For detailed information about the internal architecture, service composition, and design patterns, see:

• Architecture Guide - Service composition, layer composition, HTTP client patterns
• API Reference - Detailed API documentation

Error Handling

The CLI provides clear error messages to help troubleshoot issues:

Common Error Types

• Authentication Errors: Occurs when credentials are missing or invalid. Run p1-cli auth login to authenticate.
• API Errors: Returned by the PingOne API (e.g., resource not found, permission denied). Check the error message for details.
• Validation Errors: Input validation failed (e.g., invalid email format, missing required fields).
• Network Errors: Connection issues or timeouts. The CLI automatically retries transient failures.
• Rate Limit Errors: Too many requests.

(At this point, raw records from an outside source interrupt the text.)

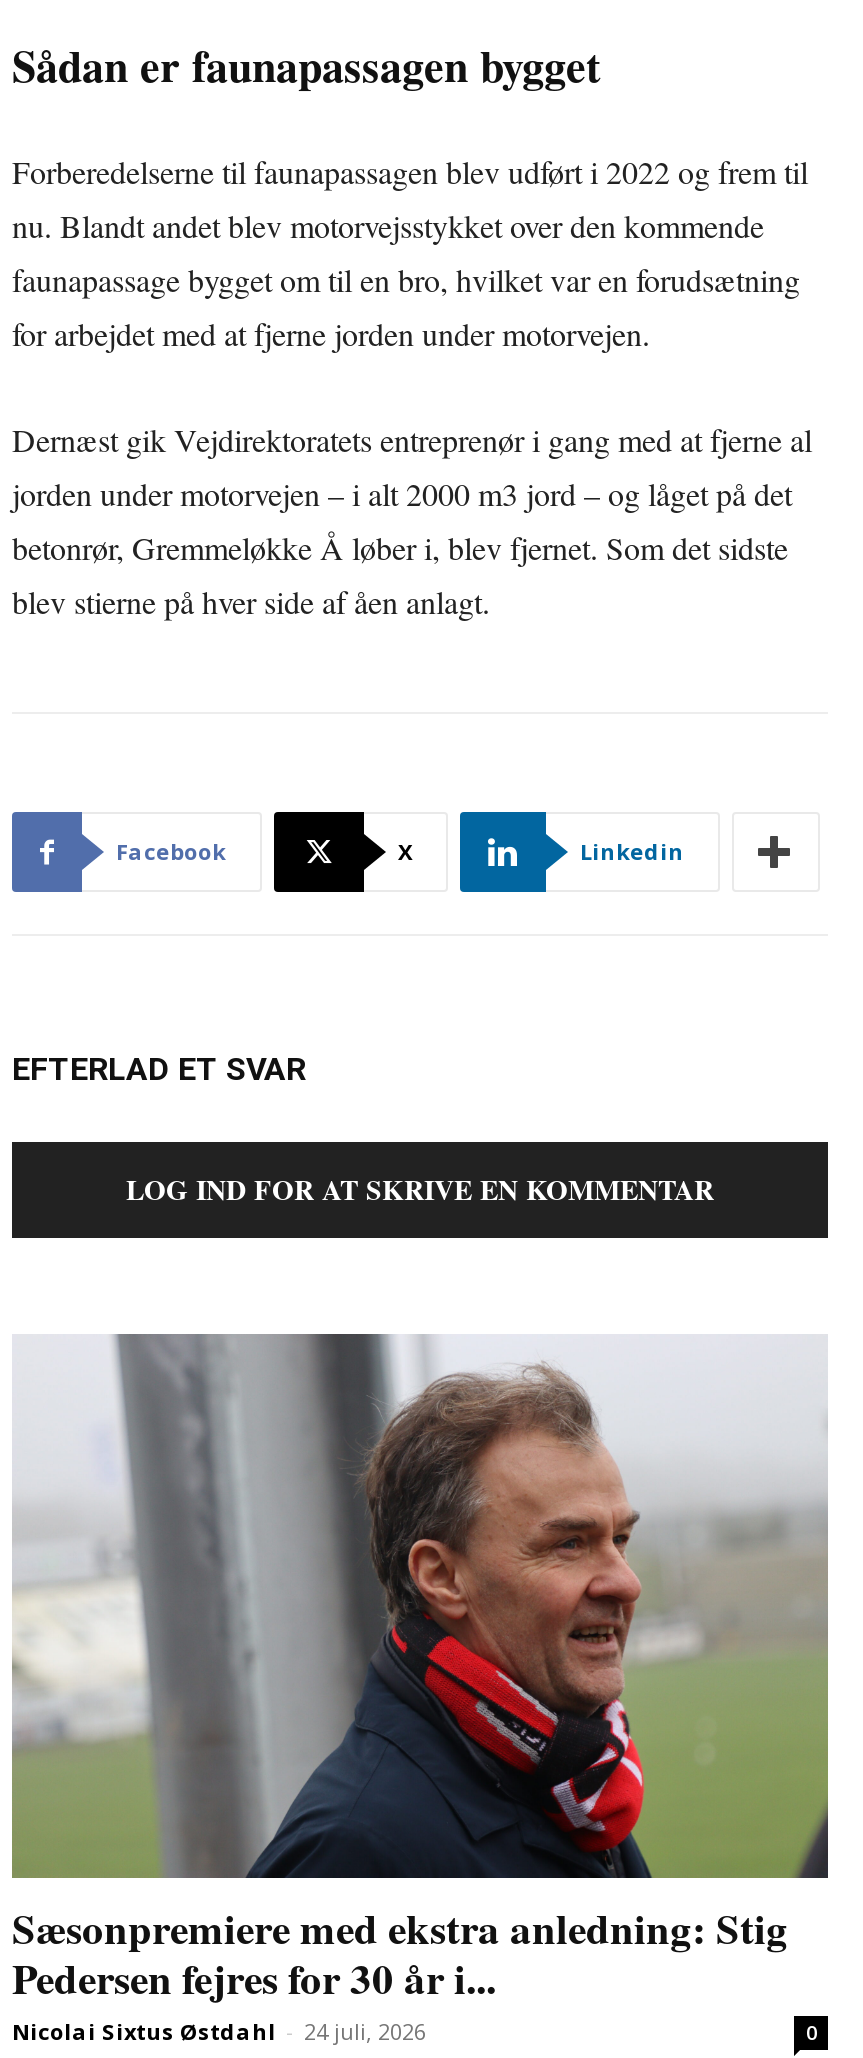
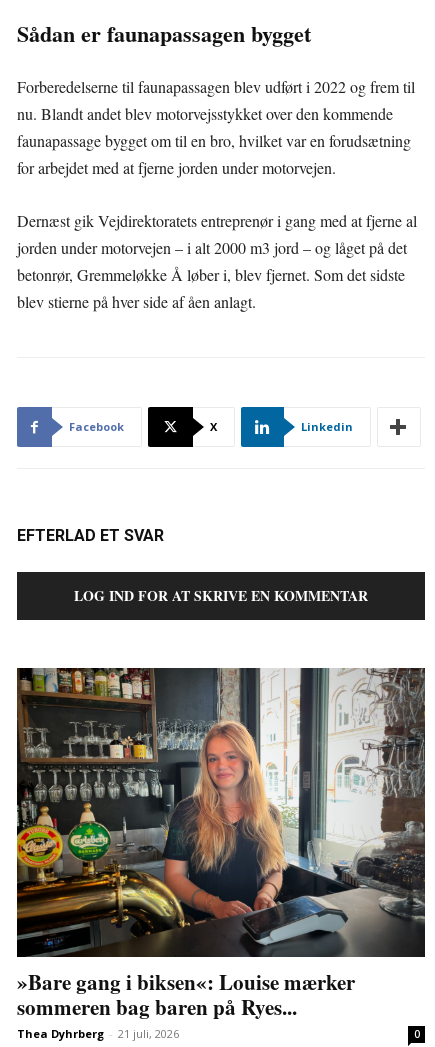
- [image]
- Sæsonpremiere med ekstra anledning: Stig
- Pedersen fejres for 30 år i...
- Nicolai Sixtus Østdahl - 24 juli, 2026
+ [image]
+ »Bare gang i biksen«: Louise mærker
+ sommeren bag baren på Ryes...
+ Thea Dyhrberg - 21 juli, 2026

The CLI automatically respects rate limits and retries after the specified delay.

Troubleshooting

If you encounter errors:

• Check authentication: Run p1-cli auth status to verify you're authenticated
• Verify permissions: Ensure your Worker Application has the necessary OAuth scopes (see Known Limitations)
• Check environment ID: Verify you're using the correct environment ID
• Review error details: Error messages include context to help identify the issue

For detailed error type information for developers, see CONTRIBUTING.md

Development

Want to contribute? See CONTRIBUTING.md for development setup, testing, and contribution guidelines

License

MIT

Disclaimer

⚠️ IMPORTANT: This is completely unsupported and is NOT an official release of a Ping product. This tool is provided as-is for development and testing purposes only. Use at your own risk.